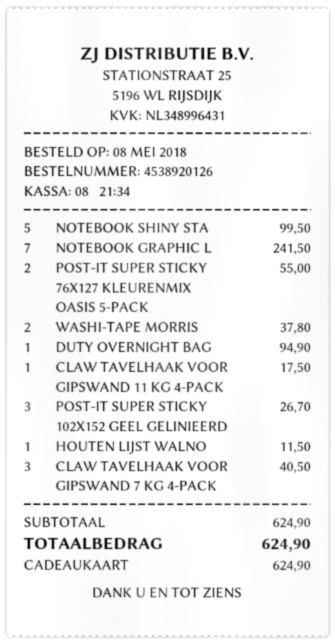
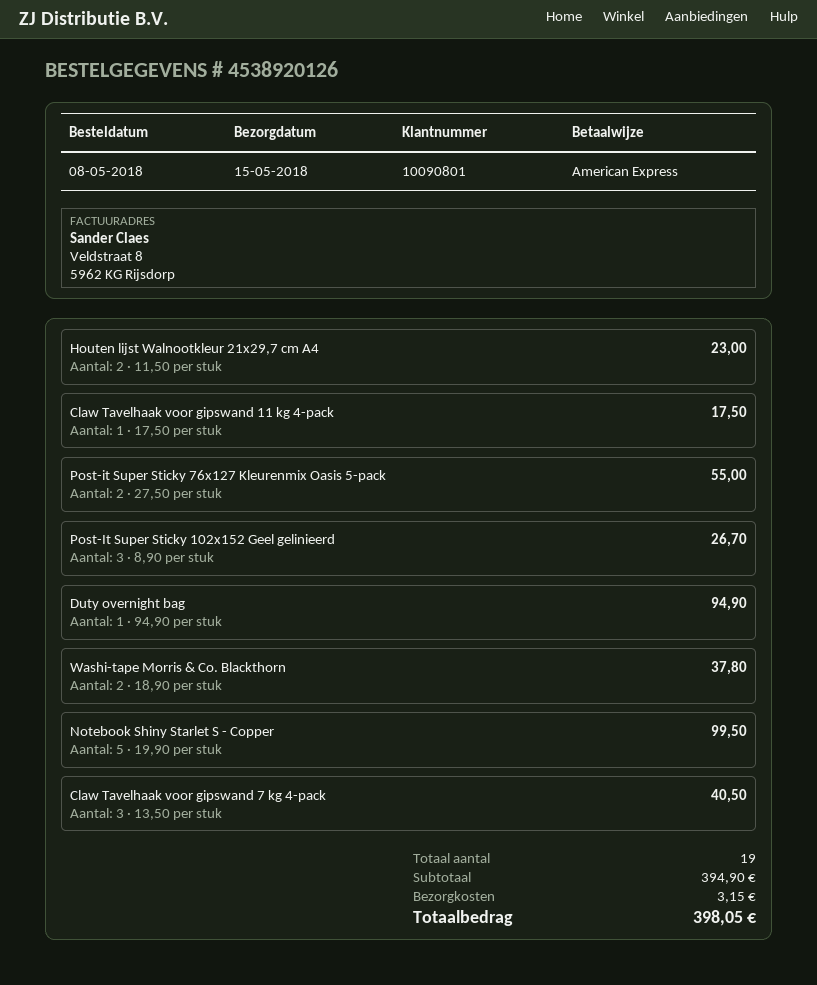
payment method: gift card -> American Express
NOTEBOOK GRAPHIC L: 7 for 241.50 -> none
HOUTEN LIJST WALNO: 1 for 11.50 -> 2 for 23.00
subtotal: 624.90 -> 394.90
shipping: none -> 3.15
total: 624.90 -> 398.05

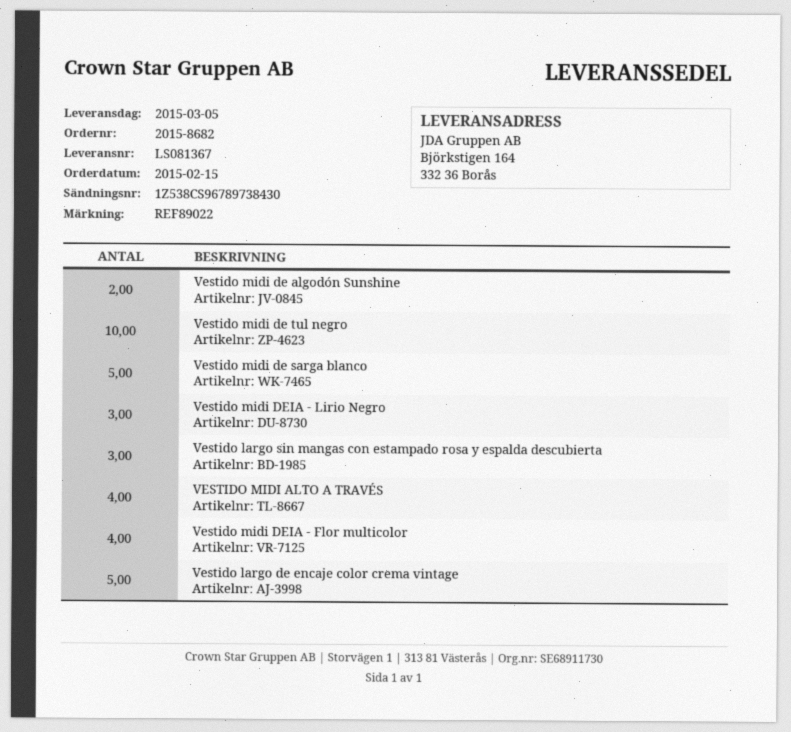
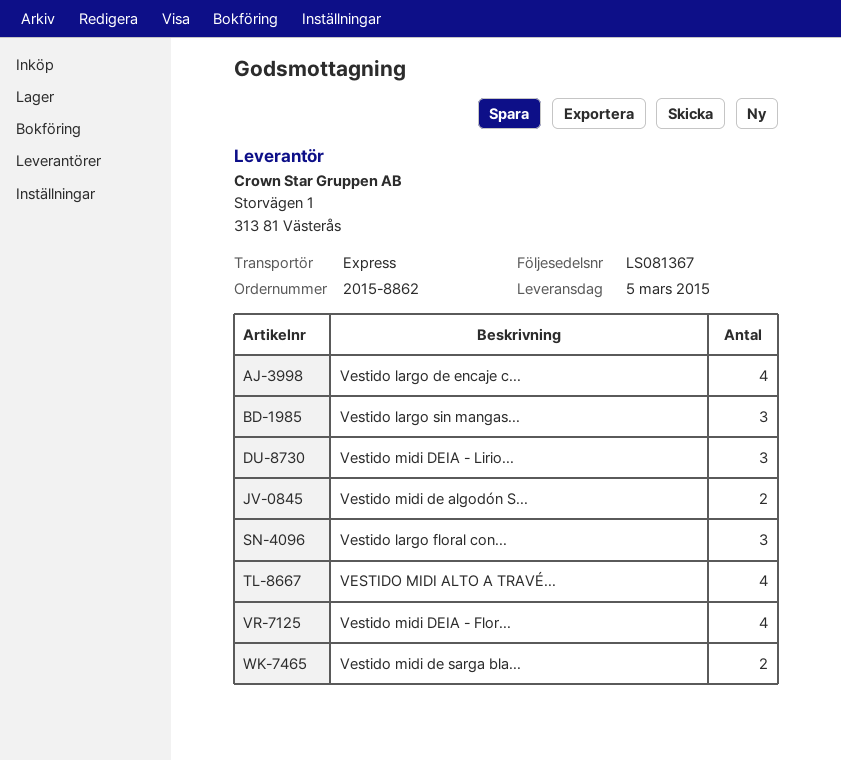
order number: 2015-8682 -> 2015-8862
Vestido midi de tul negro: 10 -> none
Vestido midi de sarga blanco: 5 -> 2
Vestido largo de encaje color crema vintage: 5 -> 4
Vestido largo floral con...: none -> 3

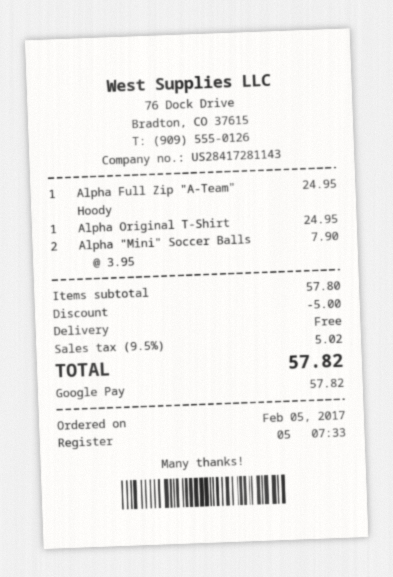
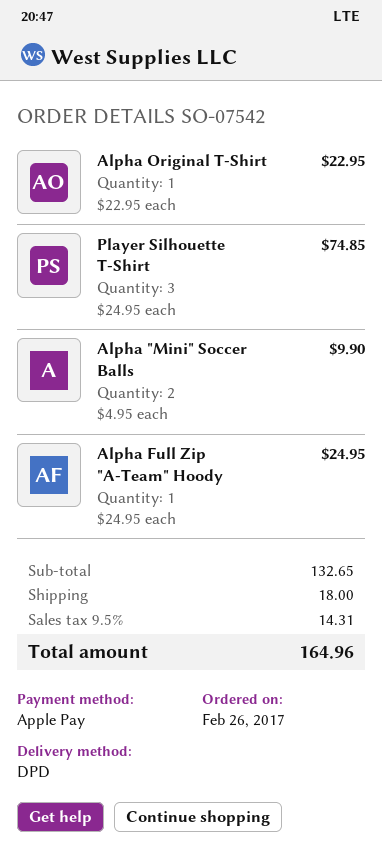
order date: 2017-02-05 -> 2017-02-26
payment method: Google Pay -> Apple Pay
Alpha Original T-Shirt: 1 x 24.95 = 24.95 -> 1 x 22.95 = 22.95
Alpha "Mini" Soccer Balls: 2 x 3.95 = 7.90 -> 2 x 4.95 = 9.90
Player Silhouette T-Shirt: none -> 3 x 24.95 = 74.85
subtotal: 57.80 -> 132.65
discount: 5.00 -> none
shipping: 0.00 -> 18.00
tax: 9.5% = 5.02 -> 9.5% = 14.31
total: 57.82 -> 164.96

• • • • •

Go through the listing above and list every line that has the word "order".

order number: 2015-8682 -> 2015-8862
order date: 2017-02-05 -> 2017-02-26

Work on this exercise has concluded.